## WHAT THIS TASK INVOLVES
Start with the line that holds "[96,486,146,504] user$ -> [441,107,455,124] $". Please copy it and each remaining line below exactly, leaving pictures out.

## GIVEN INFORMATION
--- START ---

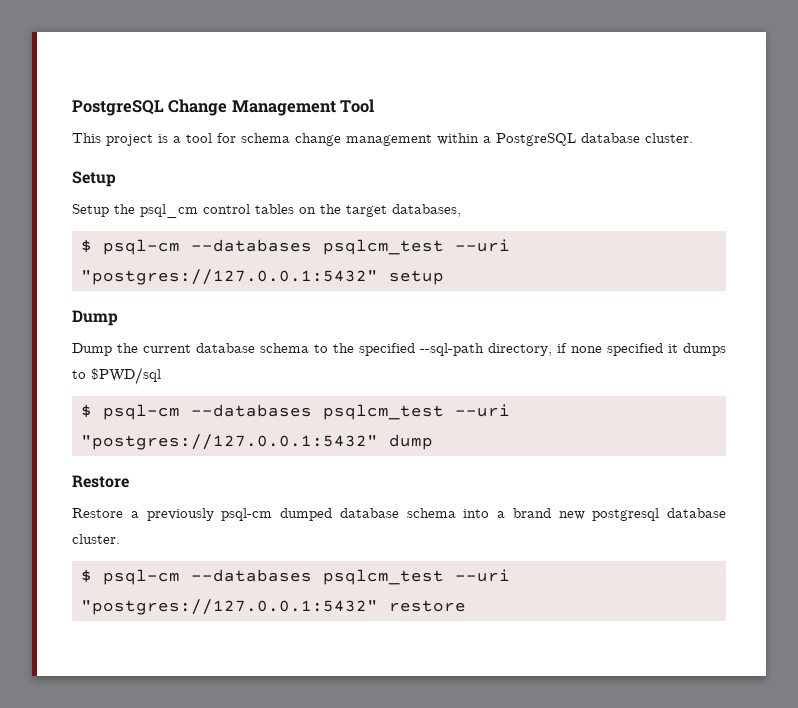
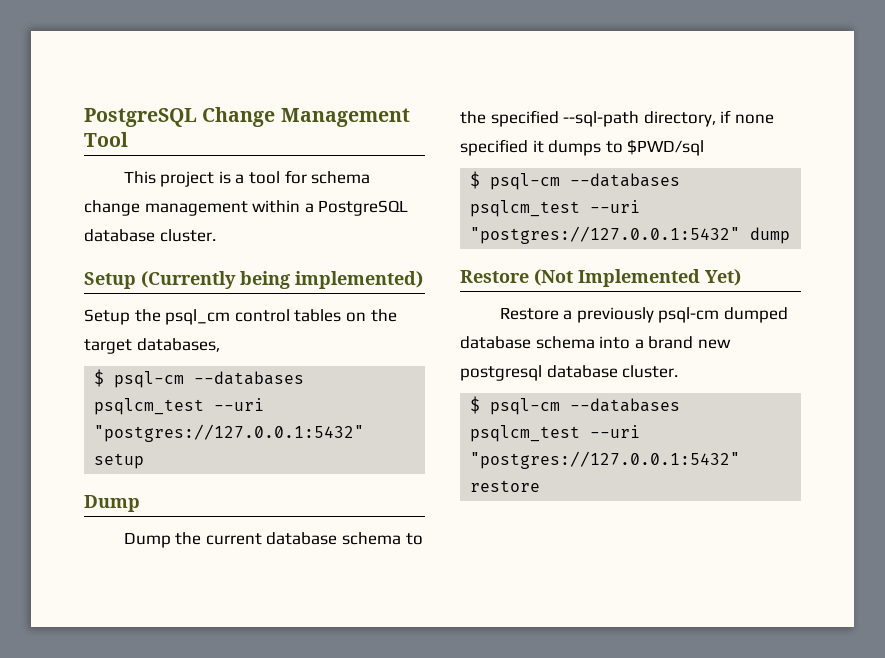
(116, 179) none -> [141,271,423,289] (Currently being implemented)
(129, 481) none -> [534,269,741,287] (Not Implemented Yet)

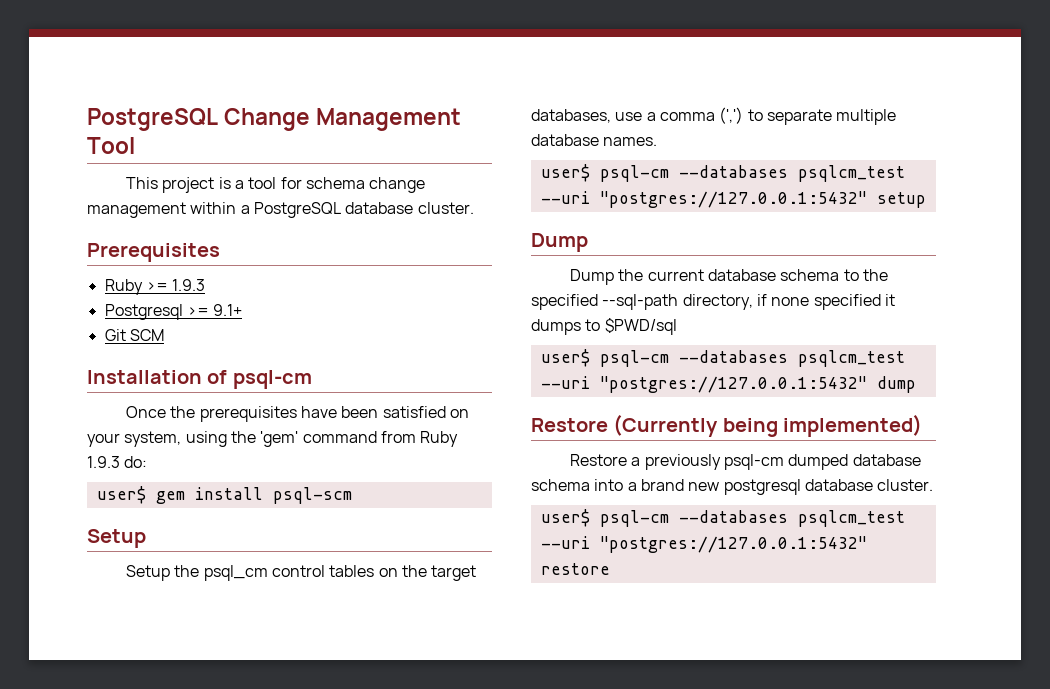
[84,271,423,289] Setup (Currently being implemented) -> [87,243,220,262] [104,279,206,295] [104,304,243,320] [104,329,164,341] [87,370,312,389] [125,406,469,422] [87,431,459,447] [87,456,148,468] [96,486,352,504] [87,529,146,548] Prerequisites // Ruby >= 1.9.3 // Postgresql >= 9.1+ // Git SCM // Installation of psql-cm // Once the prerequisites have been satisfied on your system, using the 'gem' command from Ruby 1.9.3 do: // user$ gem install psql-scm // Setup
[94,369,105,387] // $ -> [615,107,897,125] [531,134,658,146] [540,164,590,182] use a comma (',') to separate multiple database names. // user$
[470,171,481,189] $ -> [540,349,590,367] user$
[534,269,741,287] (Not Implemented Yet) -> [613,414,923,437] (Currently being implemented)
[470,396,481,414] $ -> [540,509,590,527] user$

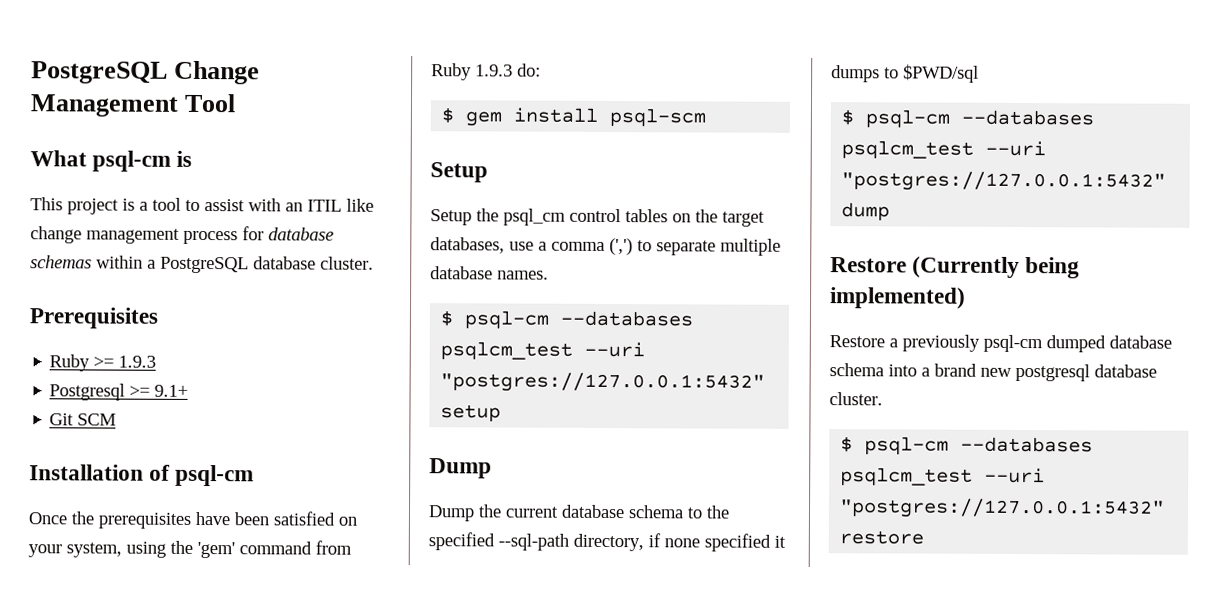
(135, 145) none -> [30,150,193,172] // What psql-cm is
[280,177,426,193] [87,202,186,218] for schema change management -> [185,198,374,212] [30,226,334,245] [30,255,92,269] to assist with an ITIL like change management process for database schemas
[96,486,146,504] user$ -> [441,107,455,124] $
[540,164,590,182] user$ -> [440,310,454,327] $
[540,349,590,367] user$ -> [841,109,855,126] $
[540,509,590,527] user$ -> [840,436,854,453] $

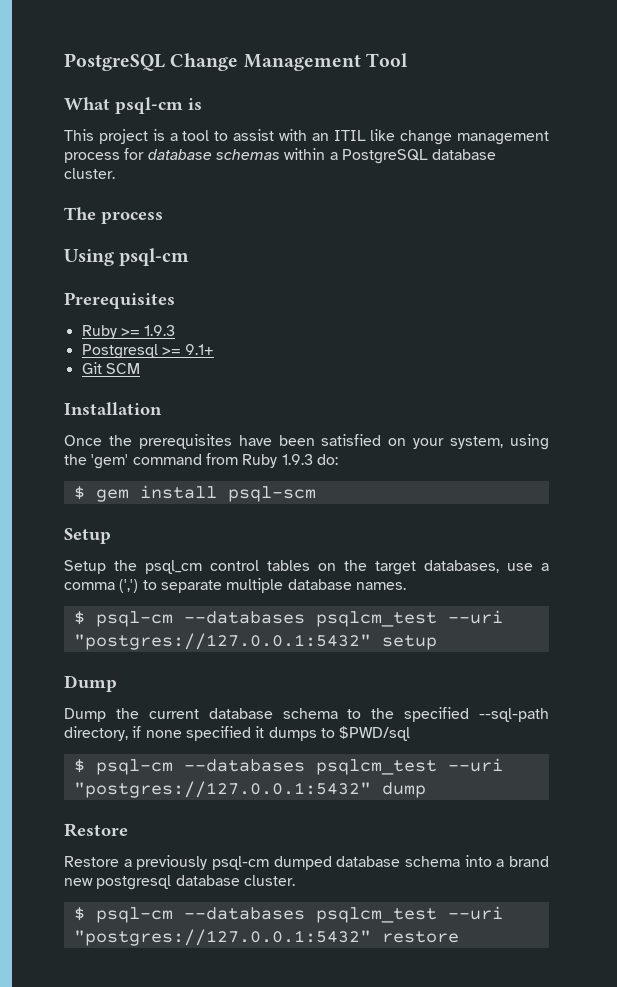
(374, 263) none -> [64,207,163,224] [64,248,190,266] // The process // Using psql-cm
[149,464,255,487] of psql-cm -> (162, 408) none
[912,256,1081,279] [829,287,966,309] (Currently being implemented) -> (128, 830) none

--- END ---

## RESPONSE AREA
[96,486,146,504] user$ -> [441,107,455,124] $
[540,164,590,182] user$ -> [440,310,454,327] $
[540,349,590,367] user$ -> [841,109,855,126] $
[540,509,590,527] user$ -> [840,436,854,453] $

(374, 263) none -> [64,207,163,224] [64,248,190,266] // The process // Using psql-cm
[149,464,255,487] of psql-cm -> (162, 408) none
[912,256,1081,279] [829,287,966,309] (Currently being implemented) -> (128, 830) none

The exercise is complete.